Yo no podía rezar. Sólo esperaba y me sentía en ese momento como una extraña cuya presencia interfiere en una íntima escena de amor.
Cuando dijo: "Vamos, mira los horarios para ver cuándo podemos venir mañana", le ofrecí mi brazo y volví a ser su lazarillo.

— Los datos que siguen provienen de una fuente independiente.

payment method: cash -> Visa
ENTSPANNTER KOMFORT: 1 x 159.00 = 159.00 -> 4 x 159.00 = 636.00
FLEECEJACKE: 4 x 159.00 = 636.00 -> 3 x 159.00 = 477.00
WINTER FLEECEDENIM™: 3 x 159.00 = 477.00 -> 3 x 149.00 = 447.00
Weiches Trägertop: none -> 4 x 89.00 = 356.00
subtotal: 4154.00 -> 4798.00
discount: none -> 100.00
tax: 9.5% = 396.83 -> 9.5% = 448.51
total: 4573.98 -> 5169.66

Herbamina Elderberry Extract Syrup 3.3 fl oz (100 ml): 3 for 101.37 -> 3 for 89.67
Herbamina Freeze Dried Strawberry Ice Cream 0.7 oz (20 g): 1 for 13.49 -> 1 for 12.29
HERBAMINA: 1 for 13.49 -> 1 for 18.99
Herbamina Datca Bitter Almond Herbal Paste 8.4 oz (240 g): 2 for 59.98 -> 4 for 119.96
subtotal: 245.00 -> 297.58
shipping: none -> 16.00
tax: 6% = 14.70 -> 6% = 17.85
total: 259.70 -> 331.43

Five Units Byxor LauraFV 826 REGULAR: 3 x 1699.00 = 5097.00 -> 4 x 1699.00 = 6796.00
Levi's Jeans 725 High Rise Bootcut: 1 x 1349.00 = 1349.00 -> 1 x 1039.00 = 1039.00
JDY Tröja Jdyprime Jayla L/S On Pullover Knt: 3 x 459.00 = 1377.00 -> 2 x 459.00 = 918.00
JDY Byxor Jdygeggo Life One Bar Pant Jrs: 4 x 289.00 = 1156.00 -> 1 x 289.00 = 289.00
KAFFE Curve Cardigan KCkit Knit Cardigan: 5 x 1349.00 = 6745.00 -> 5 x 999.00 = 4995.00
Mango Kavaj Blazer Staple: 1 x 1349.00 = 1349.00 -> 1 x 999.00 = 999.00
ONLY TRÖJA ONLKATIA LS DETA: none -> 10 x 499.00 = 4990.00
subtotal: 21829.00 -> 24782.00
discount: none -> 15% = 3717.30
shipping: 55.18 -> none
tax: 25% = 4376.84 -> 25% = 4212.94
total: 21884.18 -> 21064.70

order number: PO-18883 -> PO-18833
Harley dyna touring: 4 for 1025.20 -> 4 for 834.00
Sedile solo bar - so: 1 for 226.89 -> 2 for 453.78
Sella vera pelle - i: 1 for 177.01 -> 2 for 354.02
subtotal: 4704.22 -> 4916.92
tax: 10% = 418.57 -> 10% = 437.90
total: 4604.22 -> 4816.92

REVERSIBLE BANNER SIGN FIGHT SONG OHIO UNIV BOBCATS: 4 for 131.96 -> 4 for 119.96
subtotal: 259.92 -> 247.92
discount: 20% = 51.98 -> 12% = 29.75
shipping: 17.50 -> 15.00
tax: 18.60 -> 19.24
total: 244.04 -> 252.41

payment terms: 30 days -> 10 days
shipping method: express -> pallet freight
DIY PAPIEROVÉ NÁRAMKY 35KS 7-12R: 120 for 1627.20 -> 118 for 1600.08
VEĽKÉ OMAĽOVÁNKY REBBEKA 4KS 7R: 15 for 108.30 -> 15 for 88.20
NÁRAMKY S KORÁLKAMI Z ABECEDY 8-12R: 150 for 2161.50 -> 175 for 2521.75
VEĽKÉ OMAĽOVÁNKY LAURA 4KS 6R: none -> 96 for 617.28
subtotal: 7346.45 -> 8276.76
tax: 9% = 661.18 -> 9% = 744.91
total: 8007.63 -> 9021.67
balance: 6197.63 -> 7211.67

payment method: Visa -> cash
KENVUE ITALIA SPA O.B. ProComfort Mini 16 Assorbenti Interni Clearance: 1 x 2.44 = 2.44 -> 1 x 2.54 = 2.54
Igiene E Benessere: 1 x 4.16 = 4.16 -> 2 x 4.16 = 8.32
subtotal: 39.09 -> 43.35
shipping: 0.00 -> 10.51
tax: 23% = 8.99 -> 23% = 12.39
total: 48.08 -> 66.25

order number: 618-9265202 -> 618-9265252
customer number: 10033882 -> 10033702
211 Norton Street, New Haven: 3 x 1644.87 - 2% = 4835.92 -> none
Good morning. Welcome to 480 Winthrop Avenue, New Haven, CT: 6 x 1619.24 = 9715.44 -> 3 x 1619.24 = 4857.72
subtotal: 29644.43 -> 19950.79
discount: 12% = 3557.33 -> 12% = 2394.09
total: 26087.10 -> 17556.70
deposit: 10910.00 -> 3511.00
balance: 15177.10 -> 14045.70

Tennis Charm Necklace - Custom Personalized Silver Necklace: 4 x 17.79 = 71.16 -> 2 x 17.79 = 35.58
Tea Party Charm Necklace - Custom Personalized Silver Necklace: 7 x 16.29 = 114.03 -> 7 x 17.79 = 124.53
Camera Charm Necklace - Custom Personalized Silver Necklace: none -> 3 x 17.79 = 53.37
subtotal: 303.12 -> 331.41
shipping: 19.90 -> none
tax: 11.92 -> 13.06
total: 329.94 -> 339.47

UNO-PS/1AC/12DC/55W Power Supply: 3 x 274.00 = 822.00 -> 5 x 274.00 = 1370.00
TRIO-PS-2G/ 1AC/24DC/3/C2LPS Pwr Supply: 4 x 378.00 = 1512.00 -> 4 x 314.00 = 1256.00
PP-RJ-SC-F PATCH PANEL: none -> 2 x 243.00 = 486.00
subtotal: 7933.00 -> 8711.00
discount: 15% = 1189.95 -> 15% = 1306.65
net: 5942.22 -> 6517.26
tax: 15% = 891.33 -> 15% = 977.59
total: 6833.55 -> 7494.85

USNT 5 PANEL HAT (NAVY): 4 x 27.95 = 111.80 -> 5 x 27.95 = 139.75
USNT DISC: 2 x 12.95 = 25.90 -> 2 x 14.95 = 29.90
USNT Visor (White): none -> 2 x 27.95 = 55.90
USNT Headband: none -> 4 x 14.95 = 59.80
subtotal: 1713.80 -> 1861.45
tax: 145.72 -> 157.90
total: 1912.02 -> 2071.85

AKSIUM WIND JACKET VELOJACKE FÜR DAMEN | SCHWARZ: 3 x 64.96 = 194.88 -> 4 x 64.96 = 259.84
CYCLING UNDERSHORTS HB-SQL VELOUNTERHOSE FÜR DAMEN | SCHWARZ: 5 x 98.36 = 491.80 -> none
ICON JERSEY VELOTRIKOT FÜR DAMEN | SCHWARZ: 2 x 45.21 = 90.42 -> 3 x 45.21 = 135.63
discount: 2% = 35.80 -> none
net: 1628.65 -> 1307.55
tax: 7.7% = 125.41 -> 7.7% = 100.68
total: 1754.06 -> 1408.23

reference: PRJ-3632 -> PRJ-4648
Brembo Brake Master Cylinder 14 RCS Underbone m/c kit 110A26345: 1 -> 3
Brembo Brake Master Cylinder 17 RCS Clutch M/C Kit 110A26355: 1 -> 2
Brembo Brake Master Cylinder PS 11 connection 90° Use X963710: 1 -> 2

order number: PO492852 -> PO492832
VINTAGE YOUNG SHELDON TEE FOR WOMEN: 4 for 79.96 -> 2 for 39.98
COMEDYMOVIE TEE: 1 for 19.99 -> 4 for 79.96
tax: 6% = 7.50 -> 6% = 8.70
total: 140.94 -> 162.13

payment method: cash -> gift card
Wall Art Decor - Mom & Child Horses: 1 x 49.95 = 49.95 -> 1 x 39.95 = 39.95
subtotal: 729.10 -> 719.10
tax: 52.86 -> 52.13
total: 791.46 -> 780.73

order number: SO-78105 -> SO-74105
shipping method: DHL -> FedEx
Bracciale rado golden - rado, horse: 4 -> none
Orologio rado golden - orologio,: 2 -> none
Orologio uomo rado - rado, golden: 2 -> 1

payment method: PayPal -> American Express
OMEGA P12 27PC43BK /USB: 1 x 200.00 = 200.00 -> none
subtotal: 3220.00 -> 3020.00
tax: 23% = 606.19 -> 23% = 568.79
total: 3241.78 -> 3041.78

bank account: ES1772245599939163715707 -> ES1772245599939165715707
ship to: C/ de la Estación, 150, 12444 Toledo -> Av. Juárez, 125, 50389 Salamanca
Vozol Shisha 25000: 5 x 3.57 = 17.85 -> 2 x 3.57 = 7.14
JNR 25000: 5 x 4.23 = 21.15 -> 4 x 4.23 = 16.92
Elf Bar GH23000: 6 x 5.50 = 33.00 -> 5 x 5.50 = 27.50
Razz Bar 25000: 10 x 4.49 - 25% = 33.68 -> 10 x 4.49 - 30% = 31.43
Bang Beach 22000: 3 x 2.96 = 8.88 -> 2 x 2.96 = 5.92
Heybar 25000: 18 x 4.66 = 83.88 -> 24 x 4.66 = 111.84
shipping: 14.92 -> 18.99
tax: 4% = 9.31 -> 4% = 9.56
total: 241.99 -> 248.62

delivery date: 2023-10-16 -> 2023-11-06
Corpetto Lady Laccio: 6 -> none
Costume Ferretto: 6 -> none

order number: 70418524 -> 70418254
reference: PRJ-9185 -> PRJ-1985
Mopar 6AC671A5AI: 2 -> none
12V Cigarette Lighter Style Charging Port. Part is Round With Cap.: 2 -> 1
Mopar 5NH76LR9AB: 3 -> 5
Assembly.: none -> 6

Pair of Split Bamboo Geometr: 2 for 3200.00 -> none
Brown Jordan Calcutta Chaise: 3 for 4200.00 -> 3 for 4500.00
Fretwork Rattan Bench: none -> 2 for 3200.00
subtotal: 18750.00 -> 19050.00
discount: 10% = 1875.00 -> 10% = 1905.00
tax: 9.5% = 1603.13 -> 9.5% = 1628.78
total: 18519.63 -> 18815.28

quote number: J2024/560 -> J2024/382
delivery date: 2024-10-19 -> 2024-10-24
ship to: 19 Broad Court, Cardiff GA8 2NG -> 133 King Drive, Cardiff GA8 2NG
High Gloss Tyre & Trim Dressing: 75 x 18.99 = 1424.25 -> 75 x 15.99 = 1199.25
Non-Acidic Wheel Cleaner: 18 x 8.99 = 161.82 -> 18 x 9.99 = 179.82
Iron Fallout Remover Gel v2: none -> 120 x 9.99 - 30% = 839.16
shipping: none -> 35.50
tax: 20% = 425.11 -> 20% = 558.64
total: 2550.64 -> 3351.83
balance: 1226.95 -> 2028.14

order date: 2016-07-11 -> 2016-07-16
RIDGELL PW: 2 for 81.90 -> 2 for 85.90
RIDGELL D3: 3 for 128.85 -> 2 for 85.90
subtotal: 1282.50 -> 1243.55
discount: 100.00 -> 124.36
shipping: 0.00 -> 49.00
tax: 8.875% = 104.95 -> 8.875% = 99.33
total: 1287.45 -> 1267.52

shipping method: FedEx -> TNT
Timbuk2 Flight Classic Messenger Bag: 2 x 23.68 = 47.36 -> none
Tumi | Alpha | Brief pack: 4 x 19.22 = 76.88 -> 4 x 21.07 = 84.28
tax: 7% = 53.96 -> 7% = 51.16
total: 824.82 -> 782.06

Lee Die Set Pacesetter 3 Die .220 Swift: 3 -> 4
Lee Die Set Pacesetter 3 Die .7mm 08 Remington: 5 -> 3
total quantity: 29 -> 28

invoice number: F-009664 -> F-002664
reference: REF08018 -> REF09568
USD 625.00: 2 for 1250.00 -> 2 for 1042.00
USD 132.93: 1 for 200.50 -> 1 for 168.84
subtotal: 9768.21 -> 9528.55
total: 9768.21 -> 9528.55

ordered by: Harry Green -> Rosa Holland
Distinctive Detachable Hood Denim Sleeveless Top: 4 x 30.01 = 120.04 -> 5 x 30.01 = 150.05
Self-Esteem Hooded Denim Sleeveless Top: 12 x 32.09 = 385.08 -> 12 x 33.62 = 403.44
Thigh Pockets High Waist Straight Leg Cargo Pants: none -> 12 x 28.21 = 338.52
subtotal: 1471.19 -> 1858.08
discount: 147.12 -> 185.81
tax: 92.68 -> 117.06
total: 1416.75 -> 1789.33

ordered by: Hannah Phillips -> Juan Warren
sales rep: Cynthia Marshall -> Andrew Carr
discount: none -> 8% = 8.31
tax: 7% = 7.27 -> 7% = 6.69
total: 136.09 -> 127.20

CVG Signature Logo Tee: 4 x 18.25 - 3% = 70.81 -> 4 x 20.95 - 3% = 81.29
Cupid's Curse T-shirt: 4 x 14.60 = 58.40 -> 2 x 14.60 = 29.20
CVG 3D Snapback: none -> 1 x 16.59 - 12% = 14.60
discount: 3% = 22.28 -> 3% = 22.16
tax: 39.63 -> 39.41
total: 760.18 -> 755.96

Entramos de nuevo en el coche, en silencio. Mientras bajábamos la
empinada cuesta de camino al pueblo musitó:
- "Dios mío, qué solos se quedan
los muertos".
- ¡Qué solos se quedan los vivos!, pensé
yo.
Por
otra parte hay una estupenda y laboriosamente trabajada biografía, un minucioso
análisis de una admirada figura de mujer, y unas pinceladas aquí y allá de un
alma en carne viva, de un dolor patente y latente que podemos comprender perfectamente
quienes hemos pasado -pasamos todavía (mi padre falleció hace un año)- por la pérdida
de alguien muy querido.
No quiero -en realidad es mejor
decir “no puedo”- comentar más. Si esto no te invita a leerlo, será que no es la
ocasión. Cuando llegue, sin duda te sentirás reflejado en ella.